Although it has been endlessly parodied, “the cereal that’s shot from guns”, I have always liked it. Listening to a great piece of music like this, I wonder if the below humor piece does not possess a rare insight:
GENEVA—Physicists affiliated with the European Organization for Nuclear Research (CERN) released a report Wednesday revealing that classical music exists in a field of reality entirely removed from the four-dimensional spacetime inhabited by human beings.
Scientists were performing a routine search for fifth-dimensional activity using the Large Hadron Collider, the immense particle accelerator famous for proving the existence of the Higgs Boson, when they came across the entire corpus of Western classical music from 9th-century plainchant to Nico Muhly.

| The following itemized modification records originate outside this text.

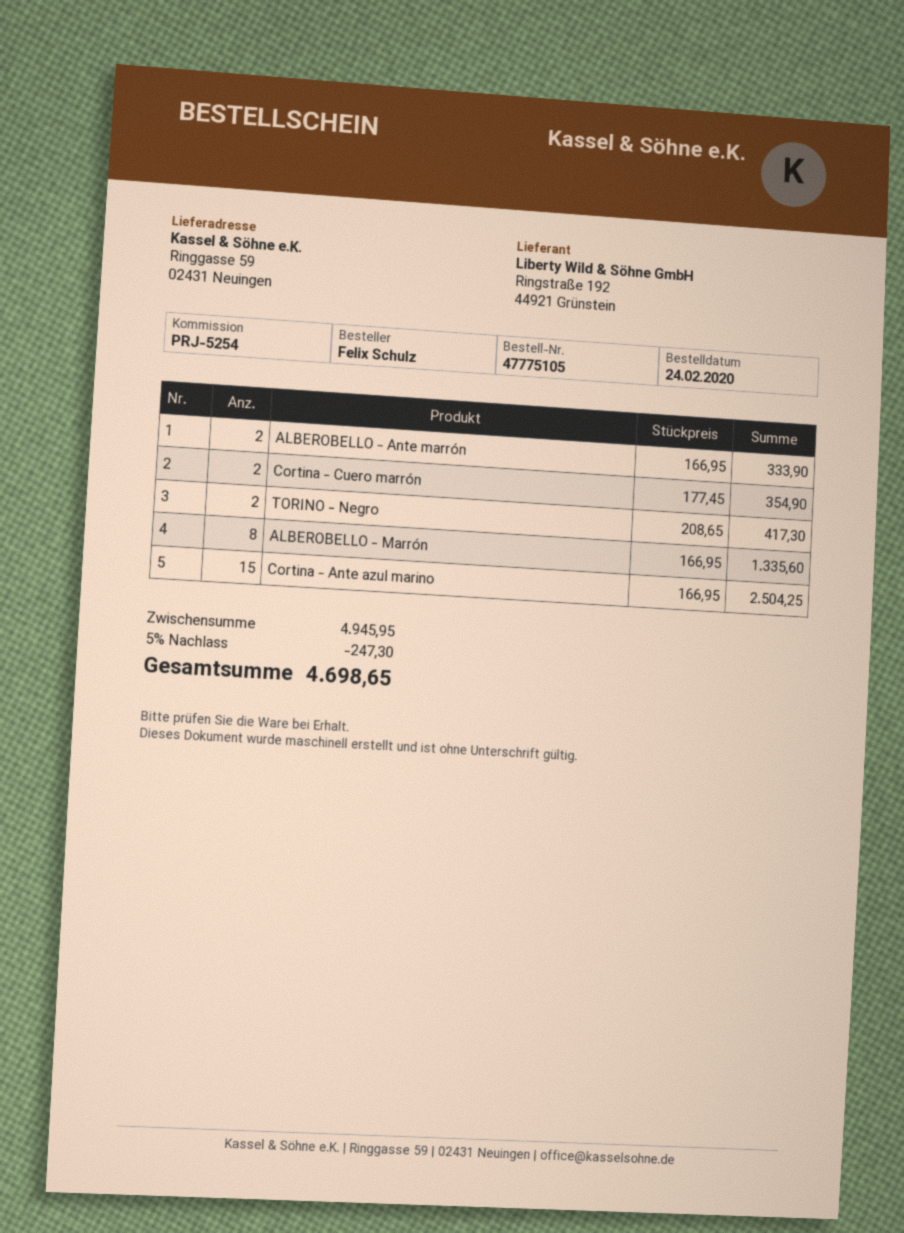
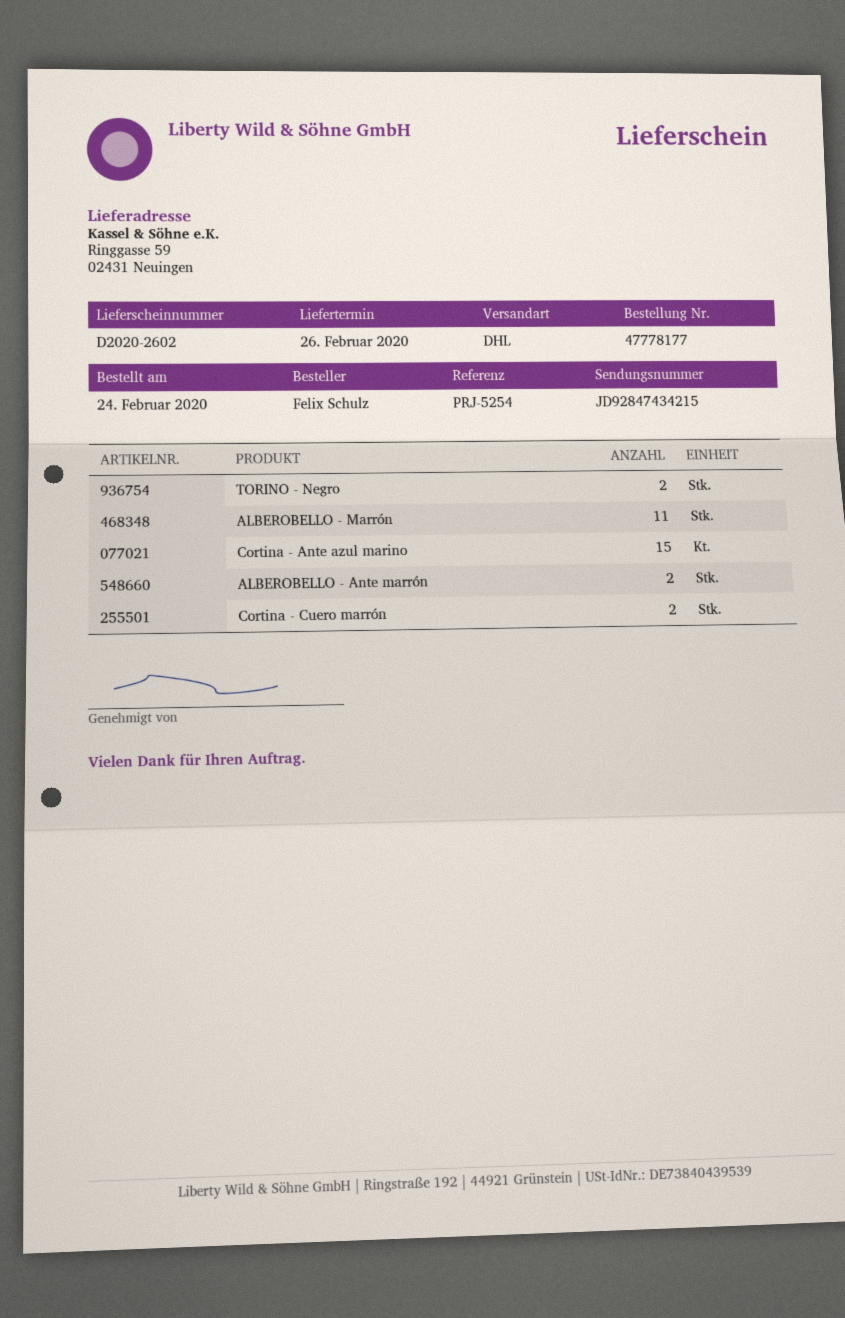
order number: 47775105 -> 47778177
ALBEROBELLO - Marrón: 8 -> 11

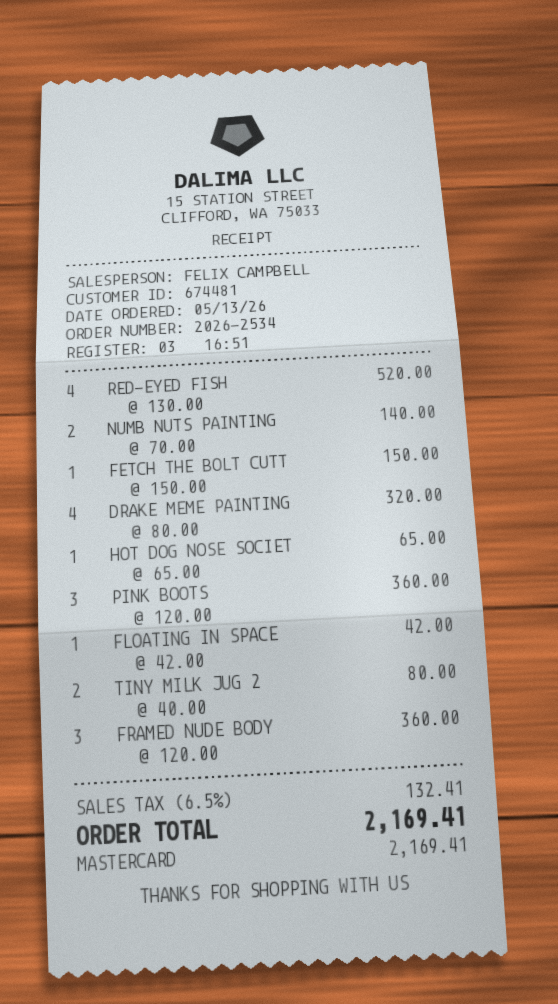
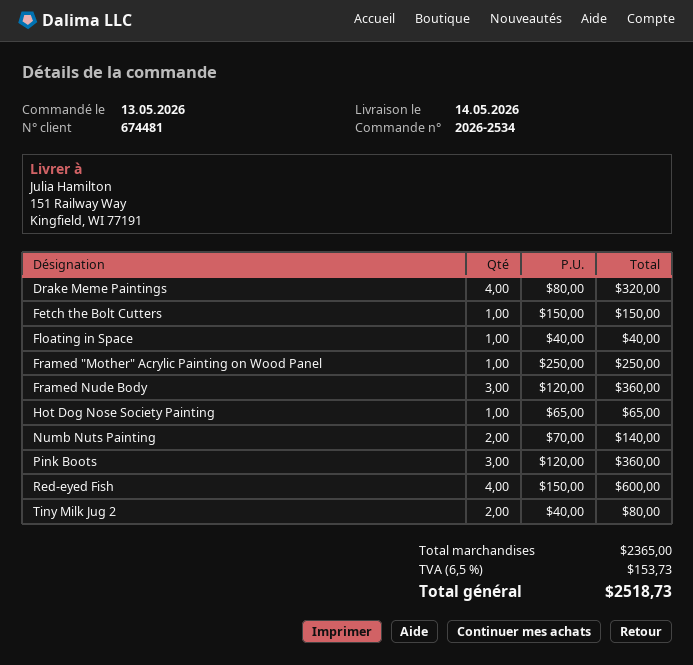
RED-EYED FISH: 4 x 130.00 = 520.00 -> 4 x 150.00 = 600.00
FLOATING IN SPACE: 1 x 42.00 = 42.00 -> 1 x 40.00 = 40.00
Framed "Mother" Acrylic Painting on Wood Panel: none -> 1 x 250.00 = 250.00
tax: 6.5% = 132.41 -> 6.5% = 153.73
total: 2169.41 -> 2518.73

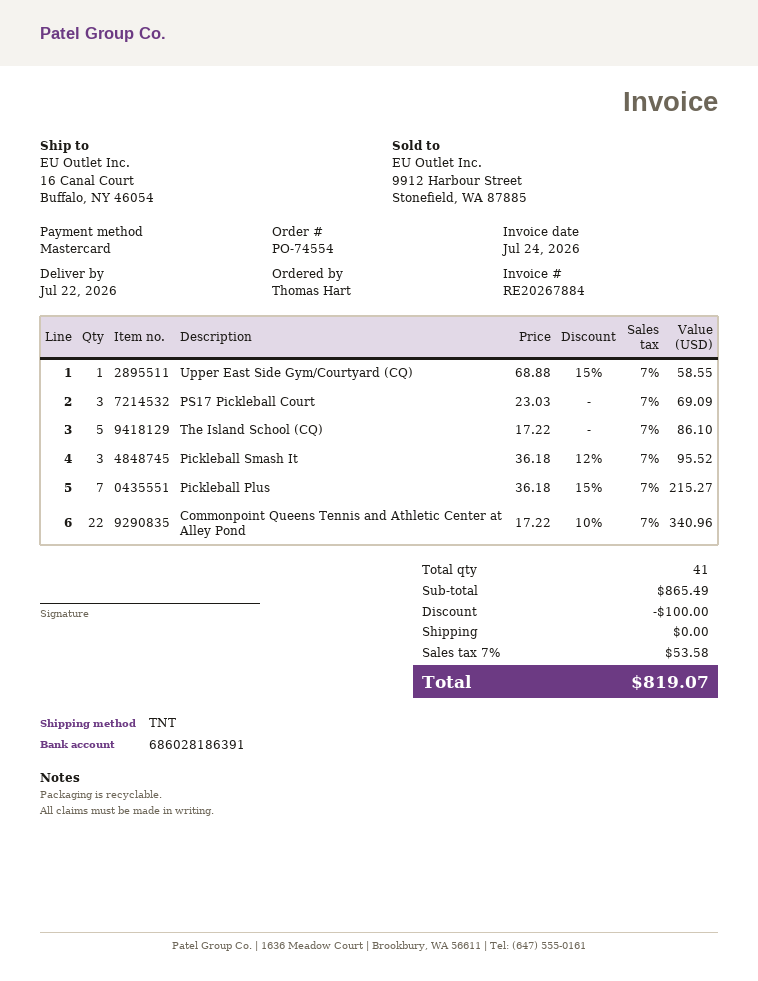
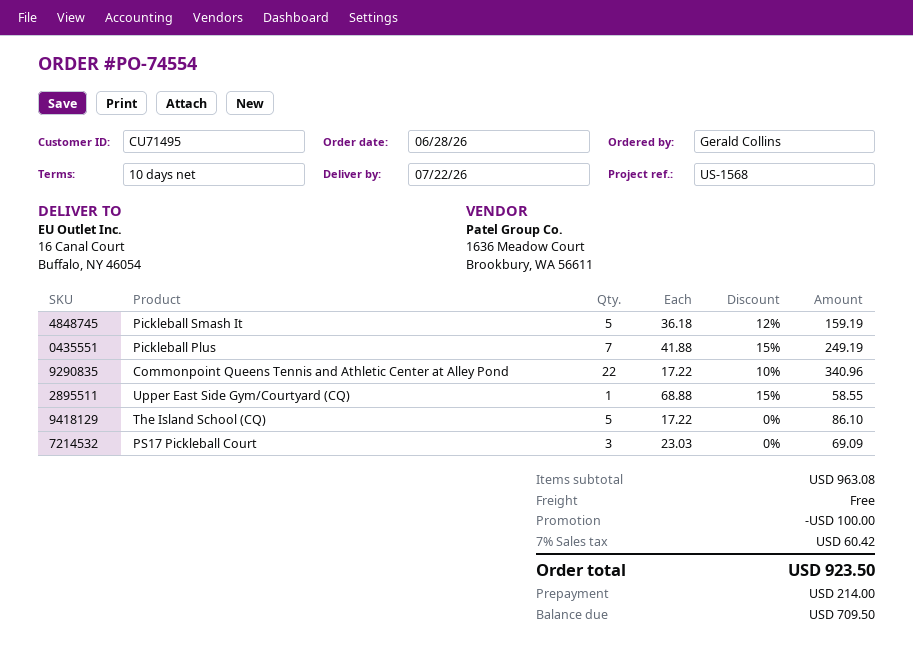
ordered by: Thomas Hart -> Gerald Collins
Pickleball Smash It: 3 x 36.18 - 12% = 95.52 -> 5 x 36.18 - 12% = 159.19
Pickleball Plus: 7 x 36.18 - 15% = 215.27 -> 7 x 41.88 - 15% = 249.19
subtotal: 865.49 -> 963.08
tax: 7% = 53.58 -> 7% = 60.42
total: 819.07 -> 923.50

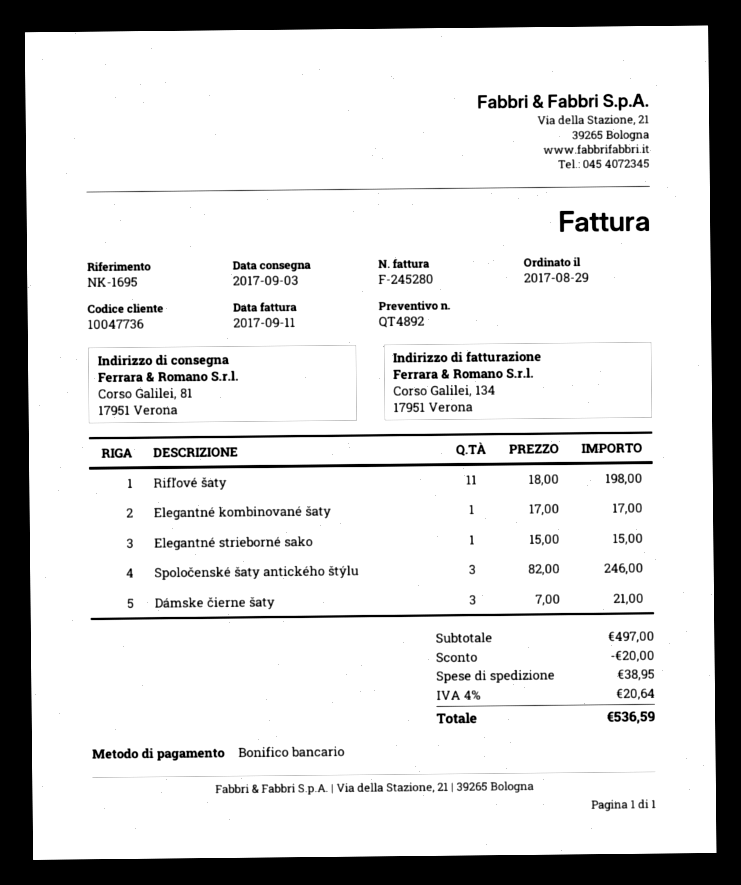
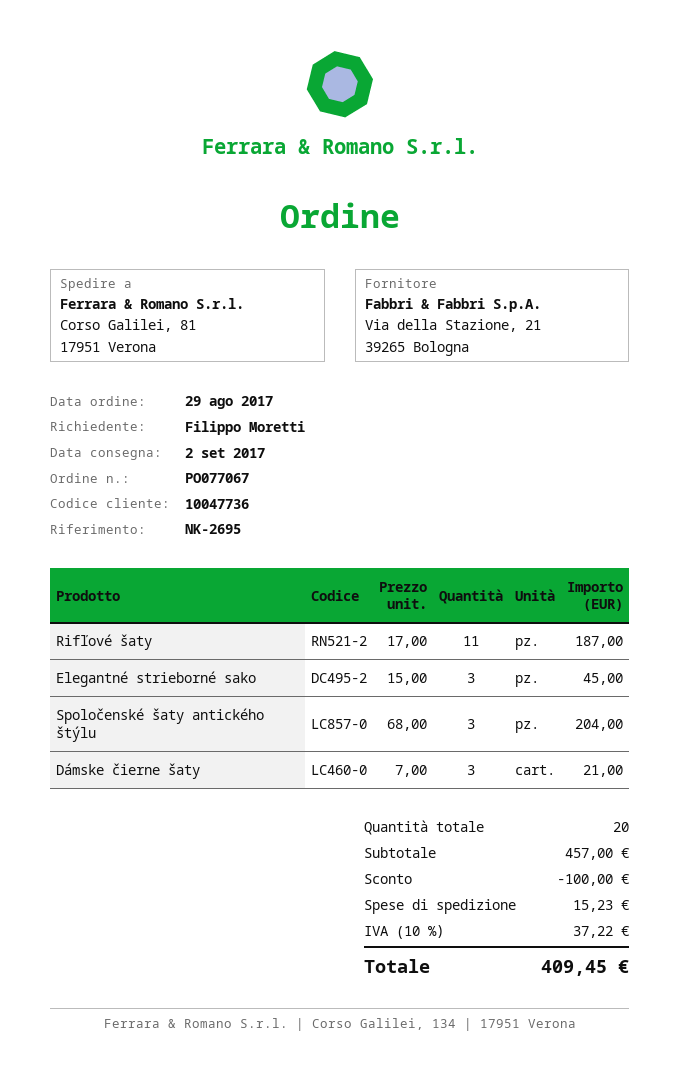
delivery date: 2017-09-03 -> 2017-09-02
reference: NK-1695 -> NK-2695
Rifľové šaty: 11 x 18.00 = 198.00 -> 11 x 17.00 = 187.00
Elegantné kombinované šaty: 1 x 17.00 = 17.00 -> none
Elegantné strieborné sako: 1 x 15.00 = 15.00 -> 3 x 15.00 = 45.00
Spoločenské šaty antického štýlu: 3 x 82.00 = 246.00 -> 3 x 68.00 = 204.00
subtotal: 497.00 -> 457.00
discount: 20.00 -> 100.00
shipping: 38.95 -> 15.23
tax: 4% = 20.64 -> 10% = 37.22
total: 536.59 -> 409.45

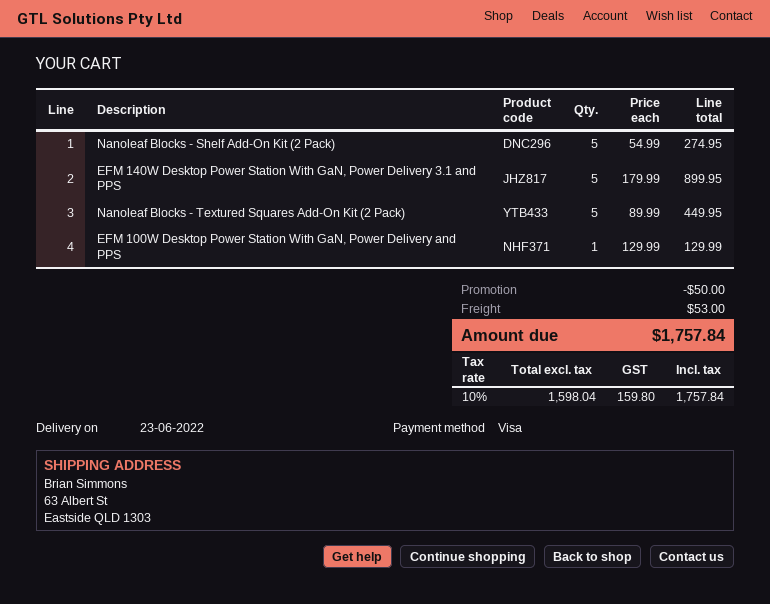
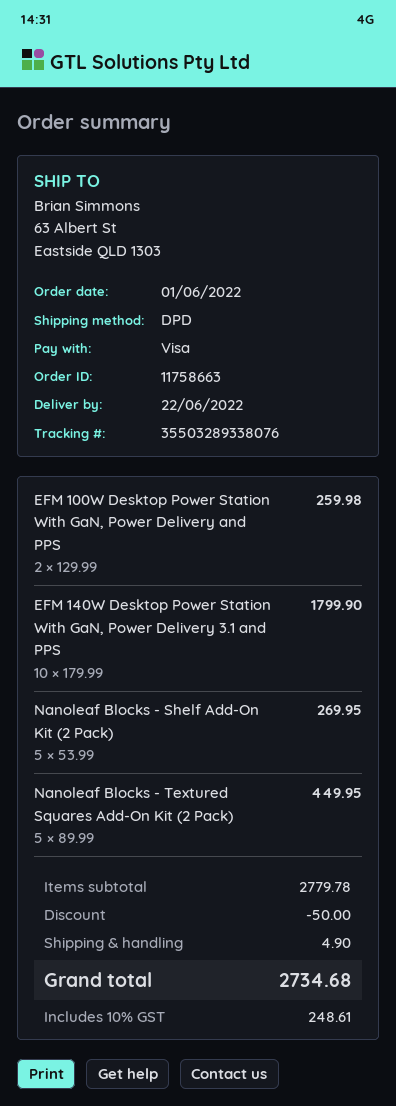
delivery date: 2022-06-23 -> 2022-06-22
Nanoleaf Blocks - Shelf Add-On Kit (2 Pack): 5 x 54.99 = 274.95 -> 5 x 53.99 = 269.95
EFM 140W Desktop Power Station With GaN, Power Delivery 3.1 and PPS: 5 x 179.99 = 899.95 -> 10 x 179.99 = 1799.90
EFM 100W Desktop Power Station With GaN, Power Delivery and PPS: 1 x 129.99 = 129.99 -> 2 x 129.99 = 259.98
shipping: 53.00 -> 4.90
tax: 10% = 159.80 -> 10% = 248.61
total: 1757.84 -> 2734.68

“Classical music transcends both the linear, forward flow of time and the Euclidean space we are used to,” said Rolf-Dieter Heuer, the director general of CERN. “A musical work is a mysterious entity whose essence totally eludes our senses.”
Physicists claim that any given performance or recording of a classical music piece is a kind of audible hologram projected into our everyday reality by the true musical work, which vibrates eternally in an ethereal medium floating in and around us at all times.
Go here to read the rest.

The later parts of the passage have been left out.